++++ Raw data

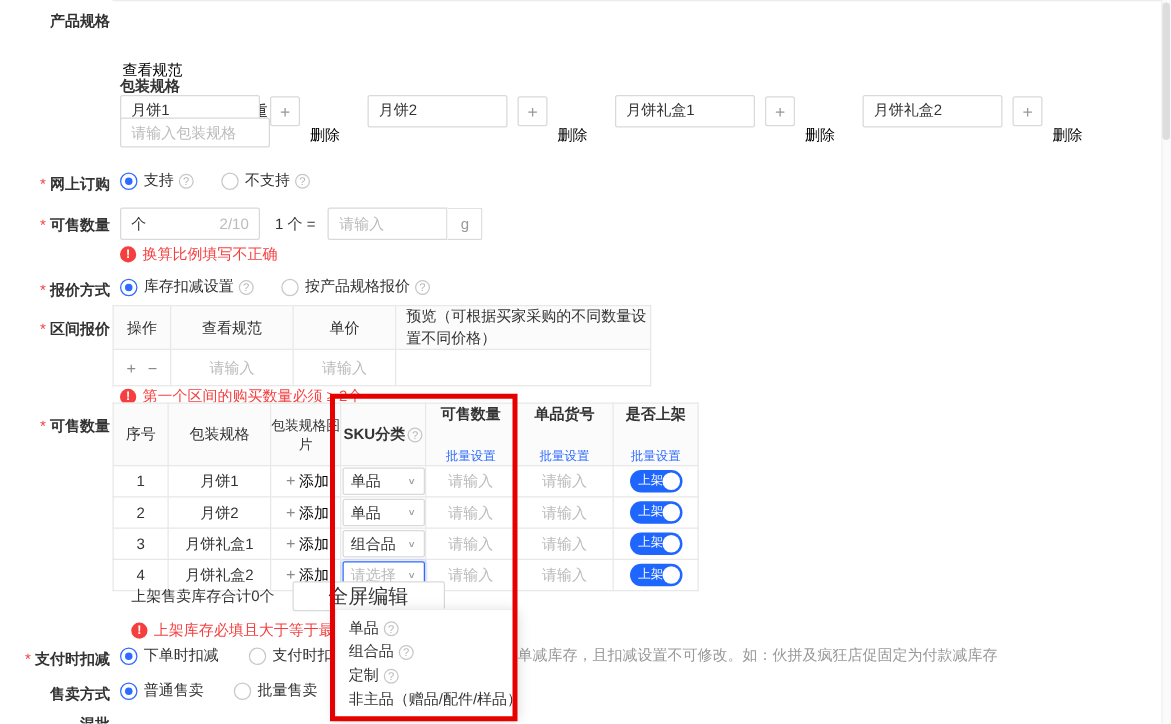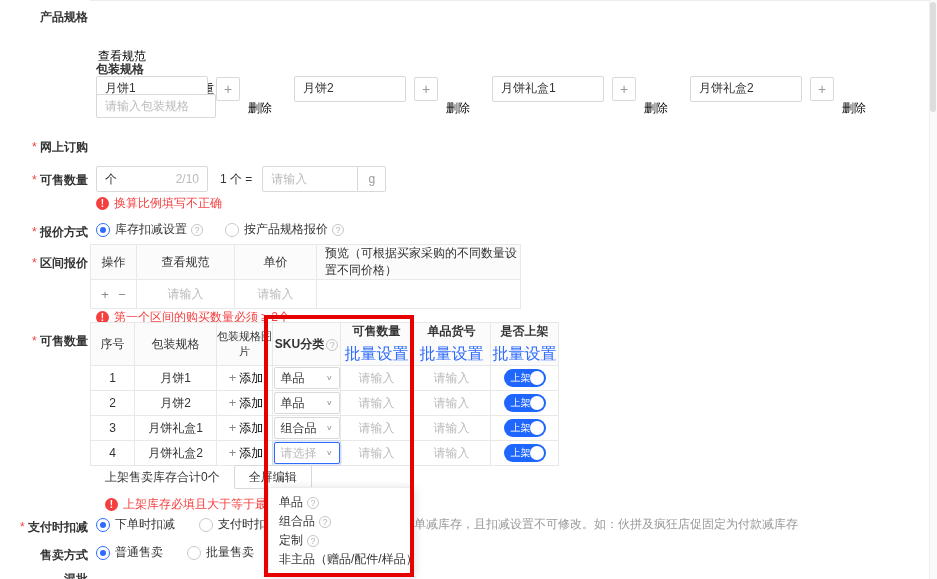--- a/index.html
+++ b/index.html
@@ -131,6 +131,14 @@
   </div>
 
   <div class="flabel req" style="top:139px">网上订购</div>
+  <div class="crow" style="left:96px; top:136px">
+    <span class="radio on"></span>
+    <span class="rlabel">支持</span>
+    <span class="qic"></span>
+    <span class="radio" style="margin-left:22px"></span>
+    <span class="rlabel">不支持</span>
+    <span class="qic"></span>
+  </div>
 
   <div class="flabel req" style="top:172px">可售数量</div>
   <div class="crow" style="left:96px; top:166px">

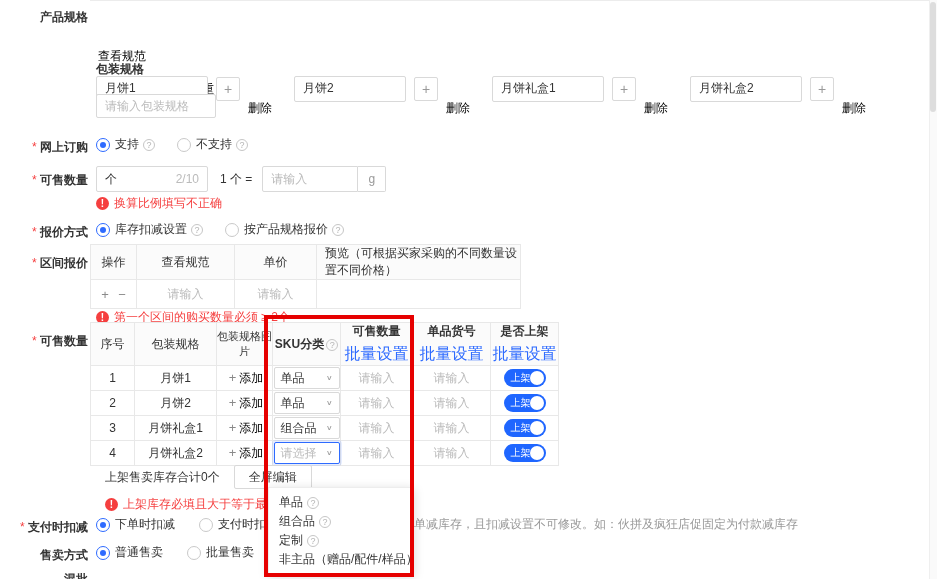--- a/index.html
+++ b/index.html
@@ -46,7 +46,7 @@
   .tbl th, .tbl td { border:1px solid #e8e8e8; font-weight:400; text-align:center; font-size:12px; padding:0; }
   .tbl thead th { background:#fbfbfb; color:#333; }
   .hline1 { font-weight:700; }
-  .batch { color:#2e6bff; font-size:16px; margin-top:4px; cursor:pointer; }
+  .batch { color:#2e6bff; font-size:10px; margin-top:18px; cursor:pointer; }
 
   .minibtn { color:#8a8a8a; cursor:pointer; display:inline-block; padding:0 3px; font-size:13px; }
 

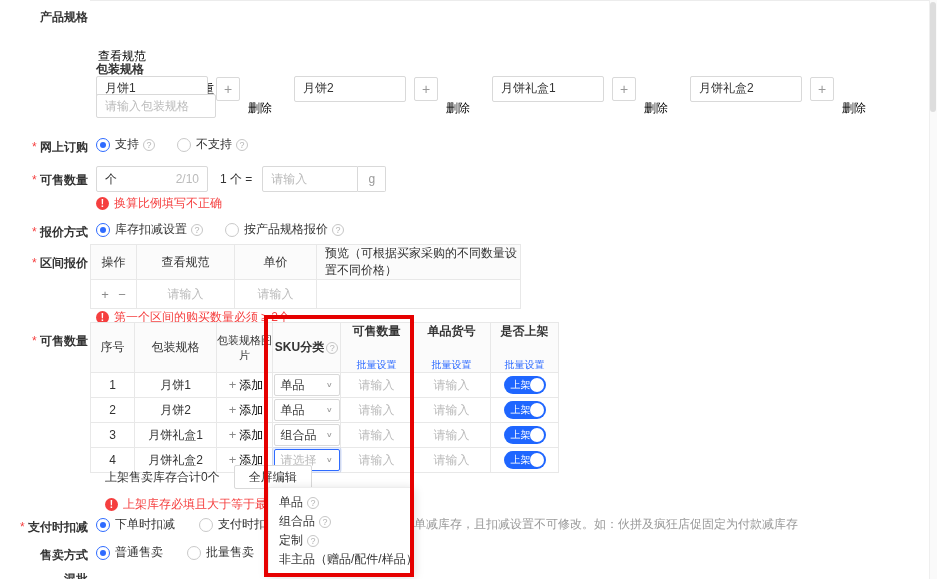--- a/index.html
+++ b/index.html
@@ -64,8 +64,8 @@
          font-size:10px; line-height:18px; text-align:left; padding-left:7px; display:inline-block; cursor:pointer; }
   .tgl::after { content:""; position:absolute; right:2px; top:2px; width:14px; height:14px; border-radius:50%; background:#fff; }
 
-  .btn { height:24px; padding:0 14px; border:1px solid #d9d9d9; border-radius:2px; background:#fff;
-         font-size:12px; color:#333; cursor:pointer; font-family:"Liberation Sans","DejaVu Sans",sans-serif; }
+  .btn { height:24px; padding:0 28px; border:1px solid #d9d9d9; border-radius:2px; background:#fff;
+         font-size:16px; color:#333; cursor:pointer; font-family:"Liberation Sans","DejaVu Sans",sans-serif; }
 
   .ddp { position:absolute; left:268px; top:487px; width:146px; background:#fff; border:1px solid #ededed;
          box-shadow:0 2px 10px rgba(0,0,0,.15); z-index:10; padding:5px 0; }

++++++++

_Task details_: Copy the listing exactly. Leave the pictures out.

_Reply_:
--- a/index.html
+++ b/index.html
@@ -131,6 +131,14 @@
   </div>
 
   <div class="flabel req" style="top:139px">网上订购</div>
+  <div class="crow" style="left:96px; top:136px">
+    <span class="radio on"></span>
+    <span class="rlabel">支持</span>
+    <span class="qic"></span>
+    <span class="radio" style="margin-left:22px"></span>
+    <span class="rlabel">不支持</span>
+    <span class="qic"></span>
+  </div>
 
   <div class="flabel req" style="top:172px">可售数量</div>
   <div class="crow" style="left:96px; top:166px">

--- a/index.html
+++ b/index.html
@@ -46,7 +46,7 @@
   .tbl th, .tbl td { border:1px solid #e8e8e8; font-weight:400; text-align:center; font-size:12px; padding:0; }
   .tbl thead th { background:#fbfbfb; color:#333; }
   .hline1 { font-weight:700; }
-  .batch { color:#2e6bff; font-size:16px; margin-top:4px; cursor:pointer; }
+  .batch { color:#2e6bff; font-size:10px; margin-top:18px; cursor:pointer; }
 
   .minibtn { color:#8a8a8a; cursor:pointer; display:inline-block; padding:0 3px; font-size:13px; }
 

--- a/index.html
+++ b/index.html
@@ -64,8 +64,8 @@
          font-size:10px; line-height:18px; text-align:left; padding-left:7px; display:inline-block; cursor:pointer; }
   .tgl::after { content:""; position:absolute; right:2px; top:2px; width:14px; height:14px; border-radius:50%; background:#fff; }
 
-  .btn { height:24px; padding:0 14px; border:1px solid #d9d9d9; border-radius:2px; background:#fff;
-         font-size:12px; color:#333; cursor:pointer; font-family:"Liberation Sans","DejaVu Sans",sans-serif; }
+  .btn { height:24px; padding:0 28px; border:1px solid #d9d9d9; border-radius:2px; background:#fff;
+         font-size:16px; color:#333; cursor:pointer; font-family:"Liberation Sans","DejaVu Sans",sans-serif; }
 
   .ddp { position:absolute; left:268px; top:487px; width:146px; background:#fff; border:1px solid #ededed;
          box-shadow:0 2px 10px rgba(0,0,0,.15); z-index:10; padding:5px 0; }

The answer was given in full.